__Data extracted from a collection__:
^^^^^^^^^^^^^^^^

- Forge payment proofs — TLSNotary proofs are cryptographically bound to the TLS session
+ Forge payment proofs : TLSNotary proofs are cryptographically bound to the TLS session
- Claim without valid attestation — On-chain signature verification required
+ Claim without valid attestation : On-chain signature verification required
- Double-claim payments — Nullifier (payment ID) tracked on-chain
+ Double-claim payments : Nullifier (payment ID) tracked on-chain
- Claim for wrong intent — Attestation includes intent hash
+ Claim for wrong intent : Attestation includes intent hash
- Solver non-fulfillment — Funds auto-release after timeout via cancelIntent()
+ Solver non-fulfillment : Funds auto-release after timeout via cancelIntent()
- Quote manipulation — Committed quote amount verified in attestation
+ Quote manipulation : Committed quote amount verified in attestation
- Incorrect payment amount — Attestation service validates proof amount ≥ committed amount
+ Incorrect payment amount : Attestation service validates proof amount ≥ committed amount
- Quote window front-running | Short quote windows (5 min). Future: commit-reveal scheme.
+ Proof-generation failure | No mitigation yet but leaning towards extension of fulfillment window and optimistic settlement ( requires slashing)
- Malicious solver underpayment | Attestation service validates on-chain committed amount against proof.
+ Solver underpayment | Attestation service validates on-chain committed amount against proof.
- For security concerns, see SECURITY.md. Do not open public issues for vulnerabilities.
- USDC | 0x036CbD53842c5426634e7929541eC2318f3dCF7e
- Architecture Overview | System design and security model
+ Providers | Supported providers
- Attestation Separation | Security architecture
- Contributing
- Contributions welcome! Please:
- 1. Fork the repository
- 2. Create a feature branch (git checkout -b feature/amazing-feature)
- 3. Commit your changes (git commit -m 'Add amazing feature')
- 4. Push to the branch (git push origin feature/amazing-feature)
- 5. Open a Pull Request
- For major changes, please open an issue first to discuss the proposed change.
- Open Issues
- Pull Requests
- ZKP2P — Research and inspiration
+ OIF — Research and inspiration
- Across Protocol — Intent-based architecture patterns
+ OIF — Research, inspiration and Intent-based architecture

^^^^^^^^^^^^^^^^

__What you will do__:
List every line in the records above that contains the word "amount".

__Result of this task__:
- Quote manipulation — Committed quote amount verified in attestation
+ Quote manipulation : Committed quote amount verified in attestation
- Incorrect payment amount — Attestation service validates proof amount ≥ committed amount
+ Incorrect payment amount : Attestation service validates proof amount ≥ committed amount
- Malicious solver underpayment | Attestation service validates on-chain committed amount against proof.
+ Solver underpayment | Attestation service validates on-chain committed amount against proof.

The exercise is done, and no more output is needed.